Durch die göttliche Beauftragung war es die Aufgabe des Königs, diejenigen, die in der irdischen Gemeinschaft eine leitende Funktion auszuüben hatten, im Sinne eines heilbringenden Zusammenwirkens zu stärken oder anzuleiten und den göttlichen Geboten zur Durchsetzung zu verhelfen. Die politische Ordnung war also darauf ausgerichtet, etwas Umfassenderes zu regeln und zu lenken als ein “Staatswesen”. In diesem Sinne war der König “Mittler zwischen Kirche und Welt”, wie es im Ordo, dem liturgischen Formelbuch, für die Königskrönung heißt.
Schon vor seiner Königszeit hatte Heinrich als Herzog von Bayern seine Herrschaft ganz in den Dienst Gottes gestellt. Als er 995 von seinem Vater, Heinrich dem Zänker, das bayerische Herzogtum übernahm, verfolgte er konsequent das Ziel einer kirchlichen und klösterlichen Reform. Dafür war er am Hof seines Vaters in Regensburg bestens vorbereitet worden. Regensburg stellte im Reich dieser Zeit den einzigen Ort dar, den man als Hauptstadt ansprechen könnte. Die karolingischen Herrscher hatten hier ihre Pfalzen errichtet, und um das Jahr 1000 war die Zentralfunktion dieser Stadt so gewichtig, daß alle Bischöfe und mächtigen Adelshäuser Bayerns hier einen Hof unterhielten.

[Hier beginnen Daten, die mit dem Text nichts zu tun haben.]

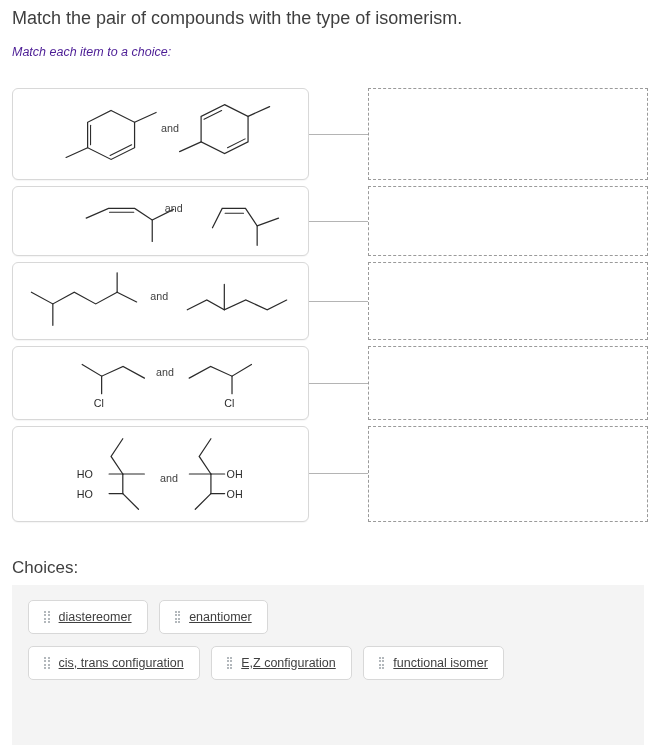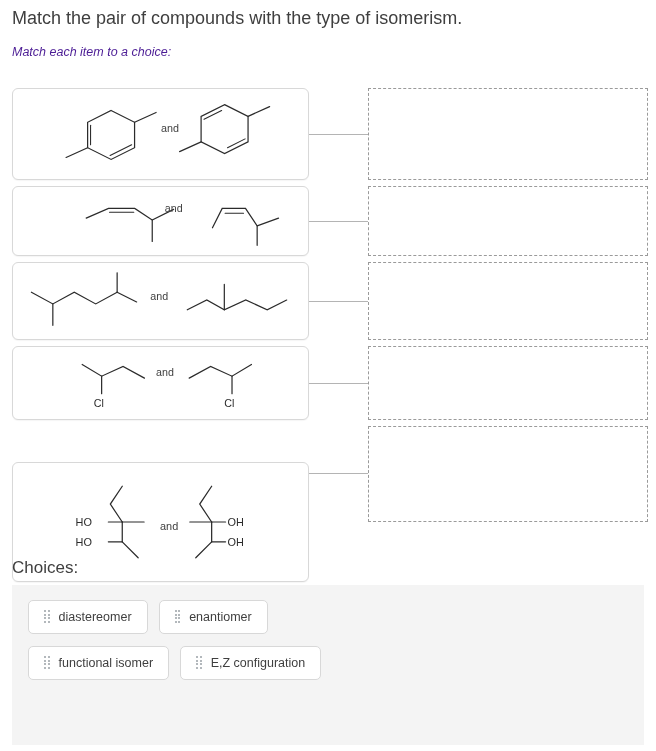--- a/index.html
+++ b/index.html
@@ -69,30 +69,31 @@
     position:absolute; left:12px; top:585px;
     width:632px; height:160px;
     background:#f4f4f4;
   }
   .chip-row { display:flex; gap:11px; padding:0 0 0 16px; }
   .chip-row.r1 { padding-top:15px; }
   .chip-row.r2 { padding-top:12px; }
   .chip-row.r3 { padding-top:12px; }
   .chip {
     display:inline-flex;
-    align-items:flex-start;
+    align-items:center;
     gap:9px;
     background:#fff;
     border:1px solid #d8d8d8;
     border-radius:5px;
     padding:9px 15px;
     font-size:12.5px;
     color:#3f3f3f;
     cursor:grab;
     white-space:nowrap;
+    text-decoration:underline;
   }
   .grip {
     display:inline-grid;
     grid-template-columns:repeat(2, 2px);
     grid-template-rows:repeat(4, 2px);
     gap:1.6px;
     flex:none;
   }
   .grip i { width:2px; height:2px; background:#9aa0a6; border-radius:50%; display:block; }
 </style>
@@ -185,21 +186,21 @@
           <line class="bond" x1="222" y1="30" x2="222" y2="48"></line>
           <text class="atom-label" x="214" y="62">Cl</text>
         </g>
       </svg>
     </div>
     <div class="connector" style="top:295px;"></div>
     <div class="drop-zone" style="top:258px; height:74px;"></div>
   </div>
 
   <div class="row">
-    <div class="item-card" style="top:338px; height:120px;margin-top:36px;">
+    <div class="item-card" style="top:338px; height:96px;">
       <svg class="svg-wrap" viewBox="0 0 297 96">
         <g>
           <polyline class="bond" points="110,12 98,30 110,48"></polyline>
           <line class="bond" x1="110" y1="48" x2="132" y2="48"></line>
           <line class="bond" x1="110" y1="48" x2="96" y2="48"></line>
           <text class="atom-label" x="63" y="52">HO</text>
           <line class="bond" x1="110" y1="48" x2="110" y2="68"></line>
           <line class="bond" x1="110" y1="68" x2="96" y2="68"></line>
           <text class="atom-label" x="63" y="72">HO</text>
           <line class="bond" x1="110" y1="68" x2="126" y2="84"></line>
@@ -259,29 +260,42 @@
       <span class="grip">
           <i></i>
           <i></i>
           <i></i>
           <i></i>
           <i></i>
           <i></i>
           <i></i>
           <i></i>
         </span>
+      <span>cis, trans configuration</span>
+    </div>
+    <div class="chip">
+      <span class="grip">
+          <i></i>
+          <i></i>
+          <i></i>
+          <i></i>
+          <i></i>
+          <i></i>
+          <i></i>
+          <i></i>
+        </span>
+      <span>E,Z configuration</span>
+    </div>
+    <div class="chip">
+      <span class="grip">
+          <i></i>
+          <i></i>
+          <i></i>
+          <i></i>
+          <i></i>
+          <i></i>
+          <i></i>
+          <i></i>
+        </span>
       <span>functional isomer</span>
     </div>
-    <div class="chip">
-      <span class="grip">
-          <i></i>
-          <i></i>
-          <i></i>
-          <i></i>
-          <i></i>
-          <i></i>
-          <i></i>
-          <i></i>
-        </span>
-      <span>E,Z configuration</span>
-    </div>
   </div>
 </div>
 
 </body></html>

In Regensburg hatte sich gegen Ende des 10. Jahrhunderts ein kirchlich-monastisches Reformzentrum von ungewöhnlicher Wirkung herausgebildet. Von ihm wurde auch der junge Herzog zutiefst geprägt. Heinrich, 973 geboren, war in seinen ganz frühen Jahren bei Bischof Abraham, einem Freund der Herzogsfamilie, an der Domkirche von Freising aufgezogen und unterrichtet worden. Auch in Hildesheim wird er später manches in den theologischen Wissenschaften gelernt haben. Aber entscheidend beeinflußt wurde er in Regensburg. Dorthin kam er um 985, im Alter von etwa 12 Jahren, und wurde dem berühmten Bischof Wolfgang von Regensburg anvertraut. Wolfgang spielte für Regensburg eine äußerst wichtige Rolle. Er baute die dortige Kirche völlig um, so könnte man sagen. Insbesondere kam es ihm darauf an, Mönche und Kleriker voneinander zu trennen, um die Mönche ganz auf ihr gottgeweihtes, vollkommenes Lebensideal zu konzentrieren. Dieses Mönchsideal höchster Frömmigkeit war vom lothringischen Kloster Gorze ausgegangen; Wolfgang hatte es in Trier kennengelernt, wo es sich im Kloster St. Maximin zu besonderer Blüte entfaltet hatte. Aus diesem Kloster ließ der Bischof einen alten Bekannten nach Regensburg nachkommen: Ramwold, der 974 als erster Abt die Leitung des reformierten Klosters St. Emmeram in Regensburg übernahm. Damit wurde die Trierer Ausformung der frömmsten Lebensweise, die man im Reich damals antreffen konnte, nach Regensburg verpflanzt, in das Zentrum des königlichen Herzogs von Bayern.